◆ Task to complete
If a line includes "install", copy it out of the entries.

◆ Provided material
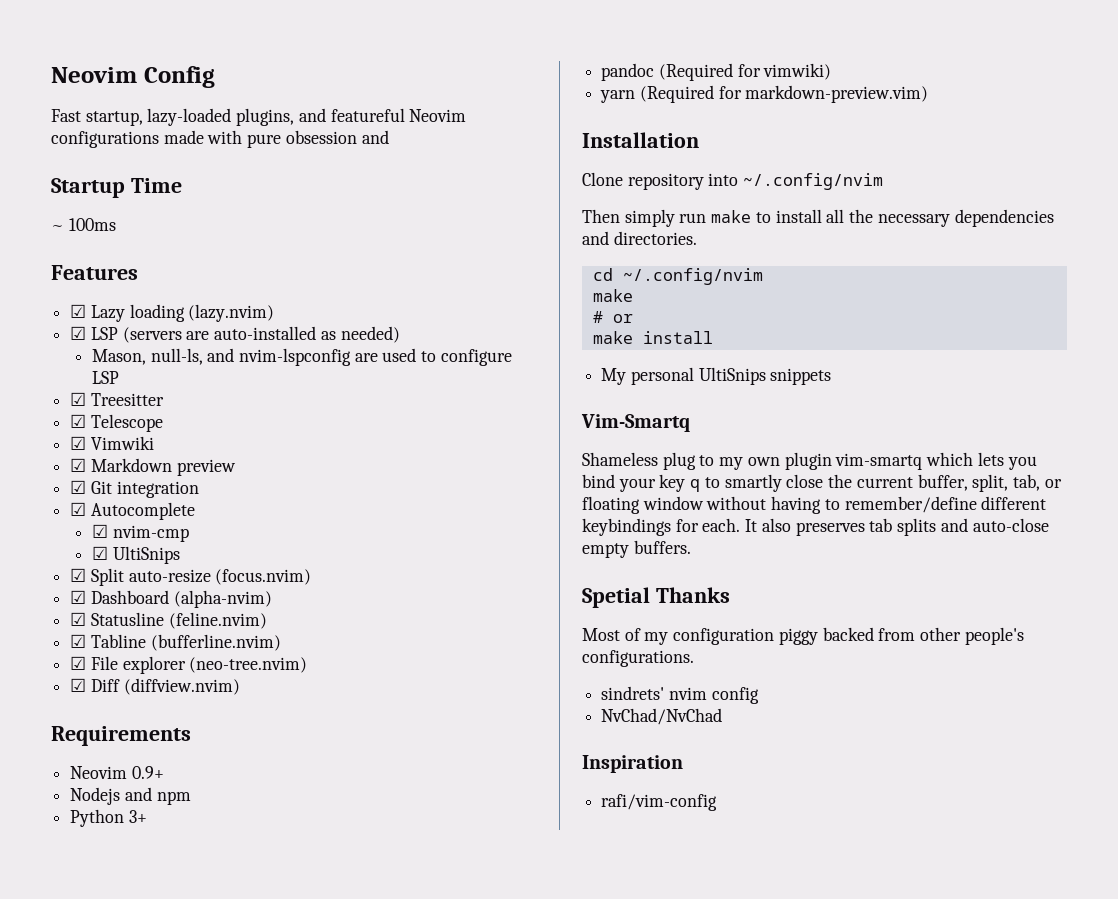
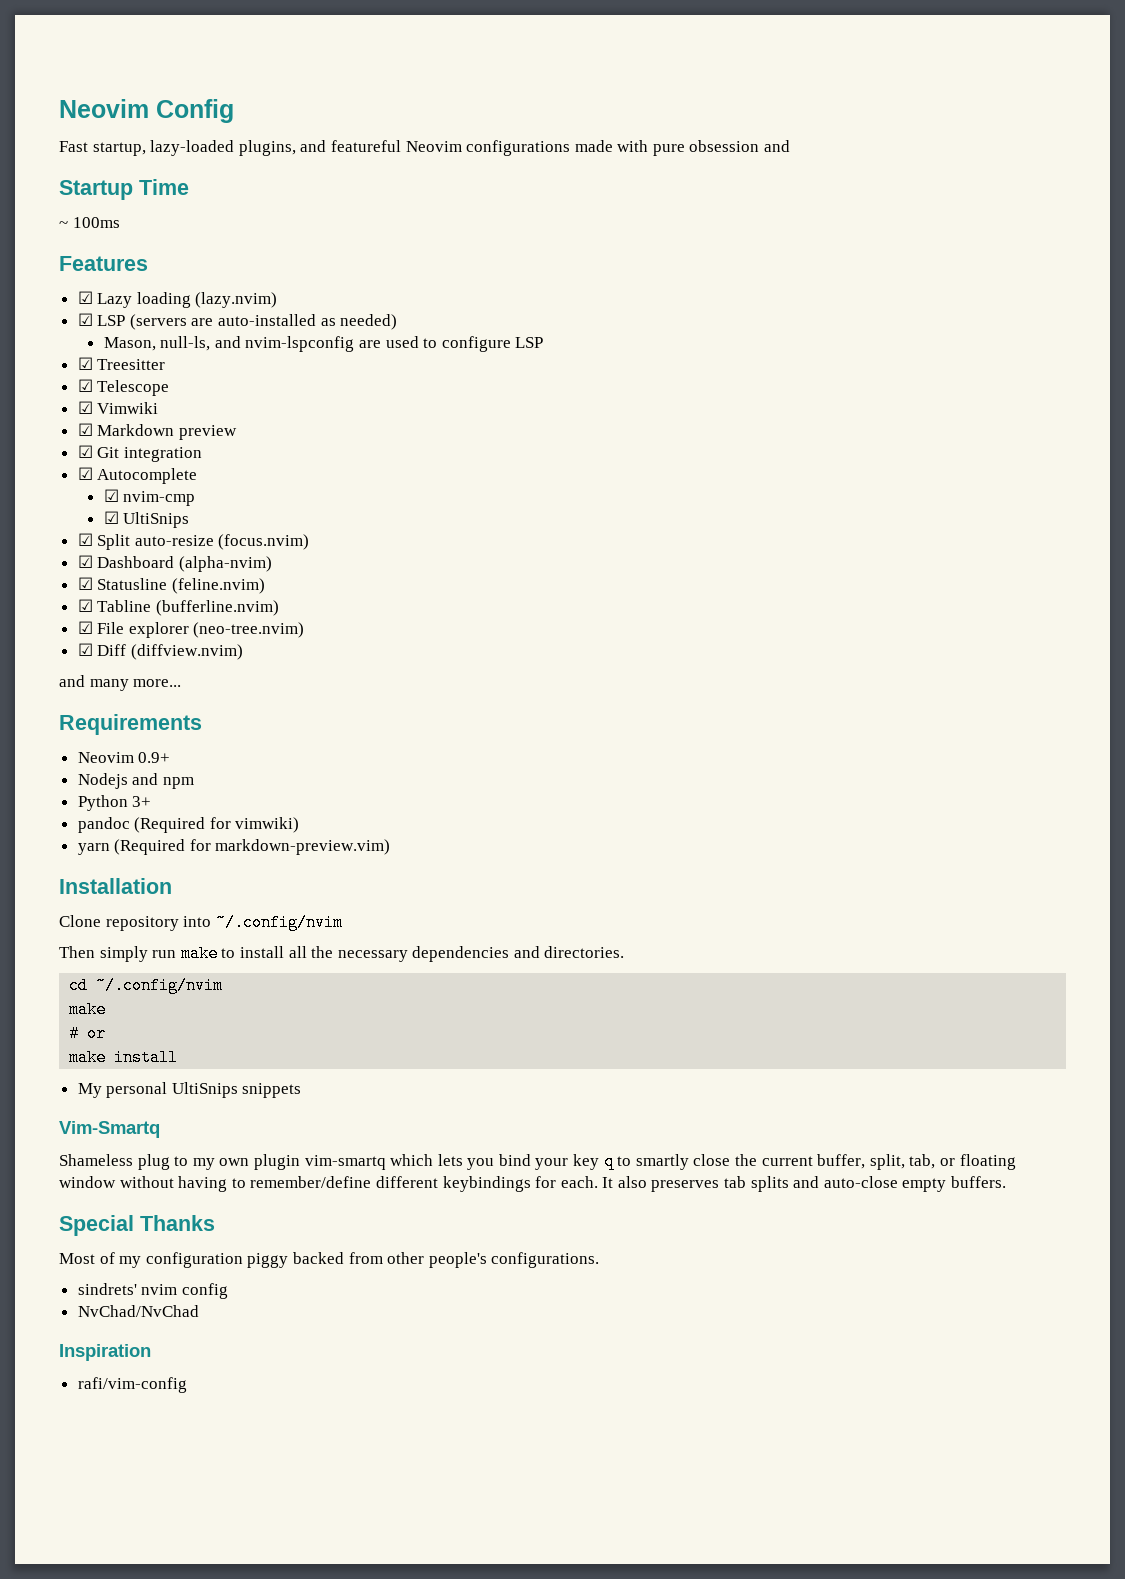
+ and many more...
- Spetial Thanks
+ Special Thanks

* * *

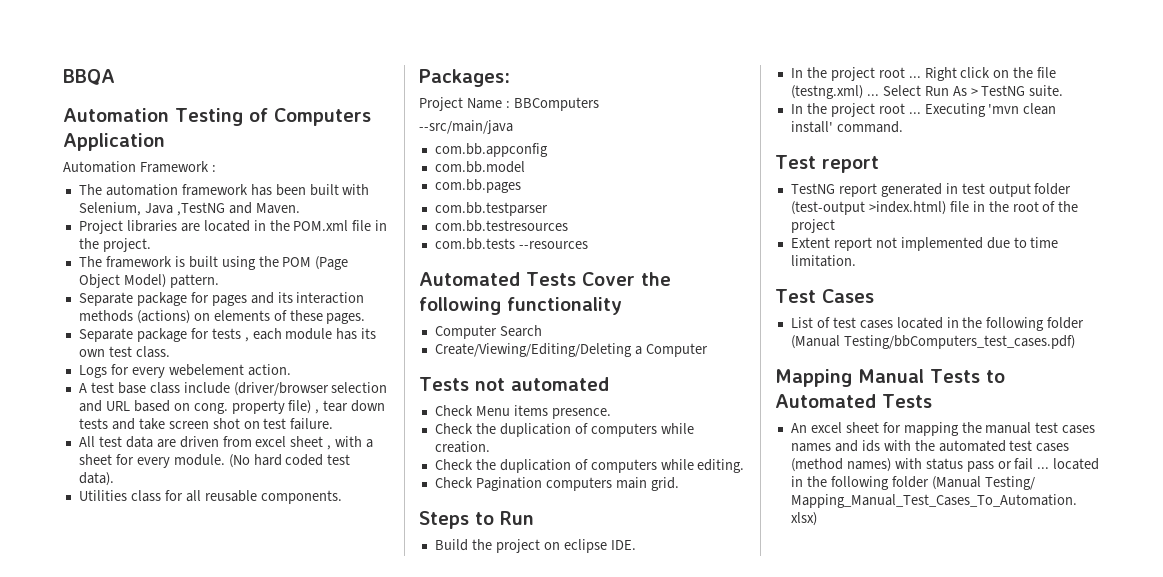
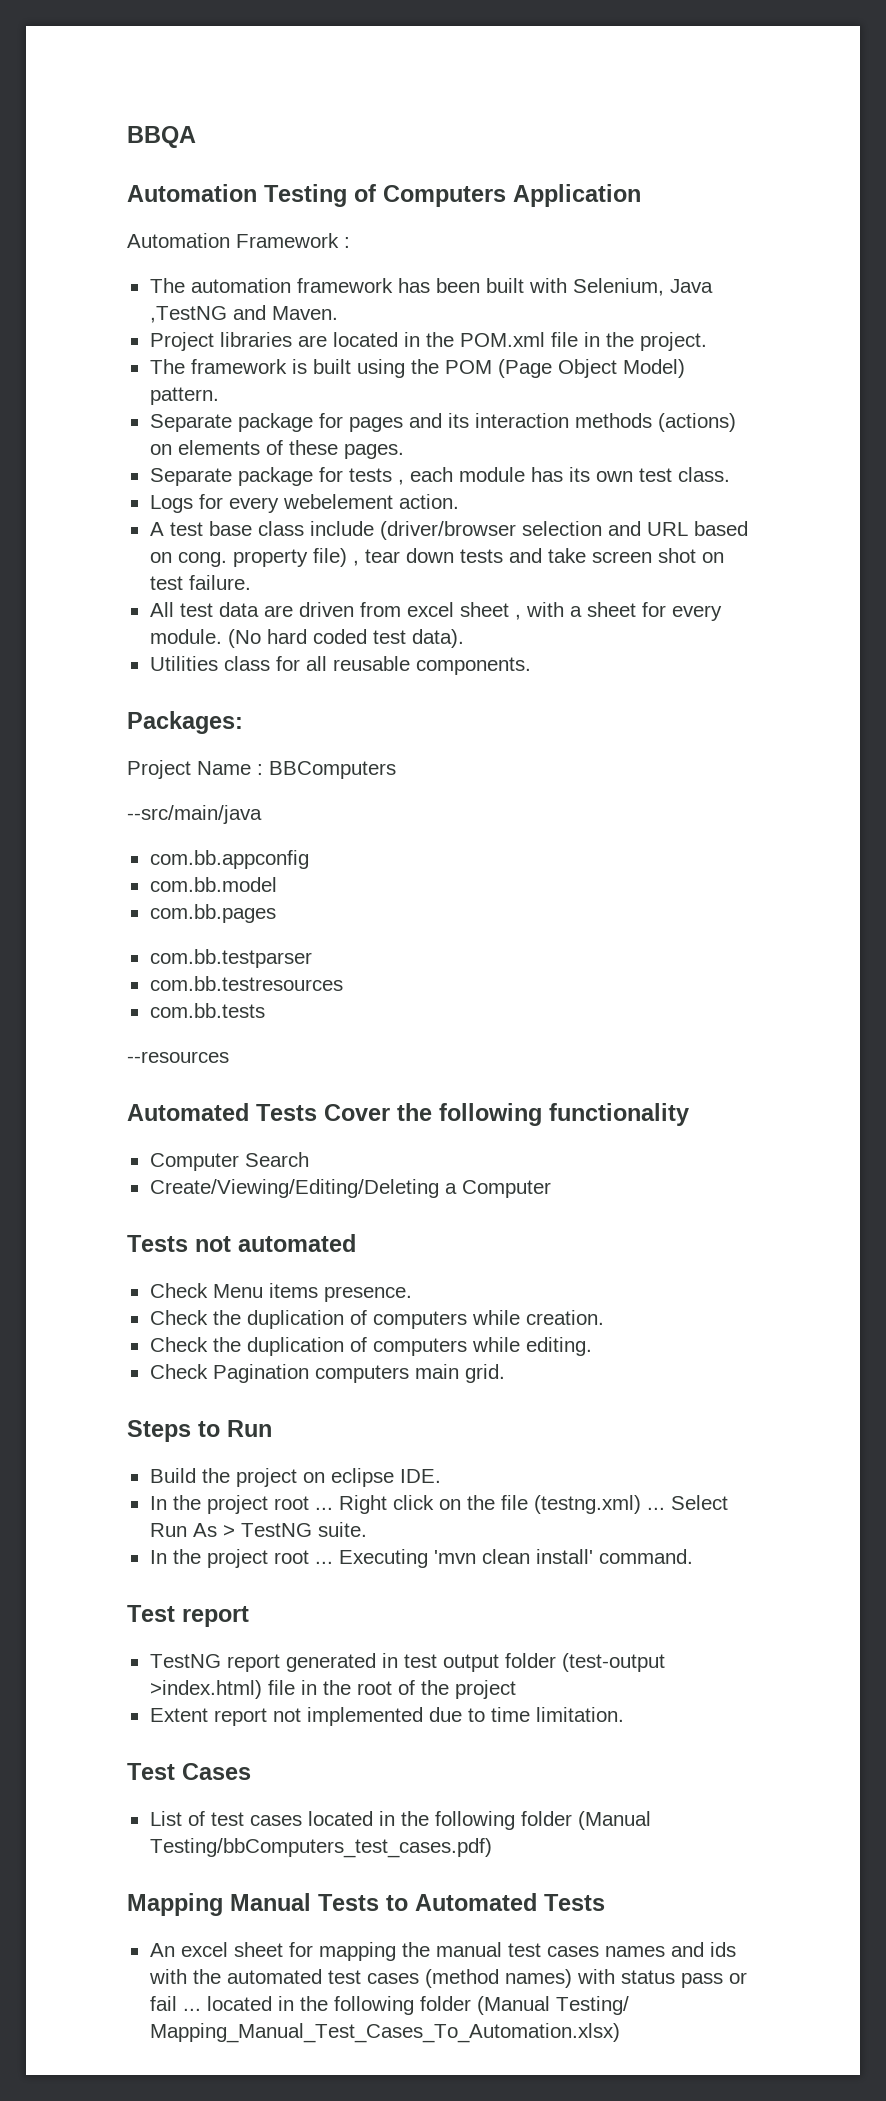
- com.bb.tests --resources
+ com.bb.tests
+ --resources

--

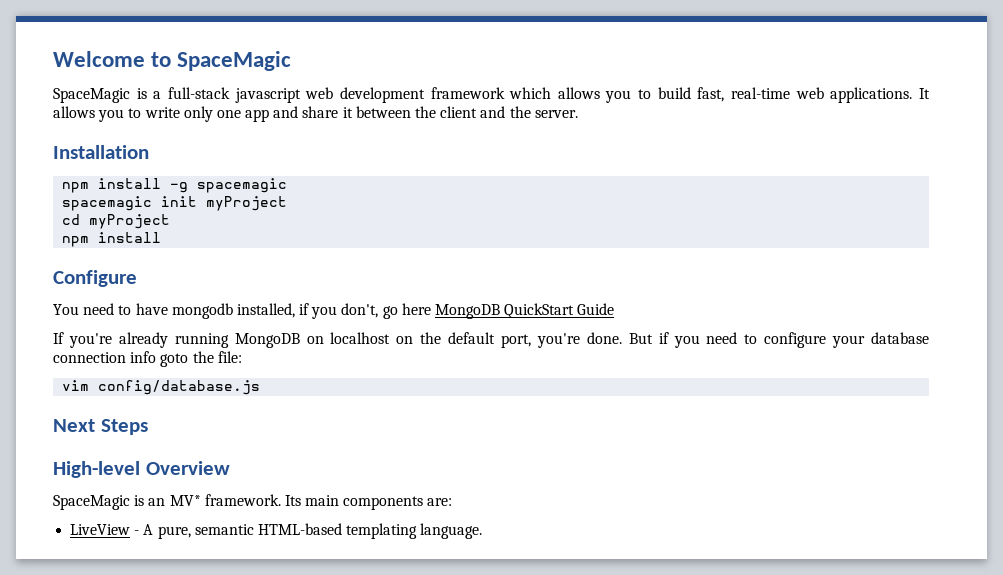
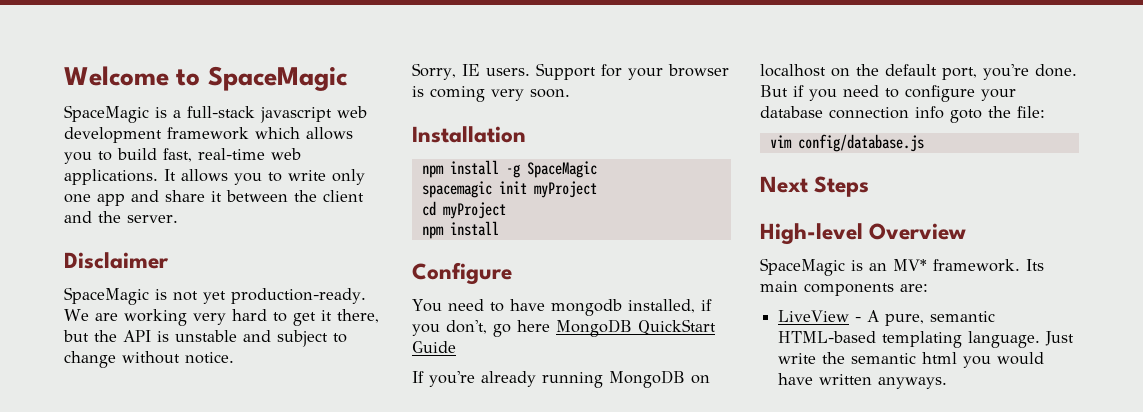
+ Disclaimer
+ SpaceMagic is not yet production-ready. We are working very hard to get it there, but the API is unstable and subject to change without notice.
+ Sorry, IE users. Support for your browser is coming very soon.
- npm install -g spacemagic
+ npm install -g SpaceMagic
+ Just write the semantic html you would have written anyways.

◆ Exercise solution
- npm install -g spacemagic
+ npm install -g SpaceMagic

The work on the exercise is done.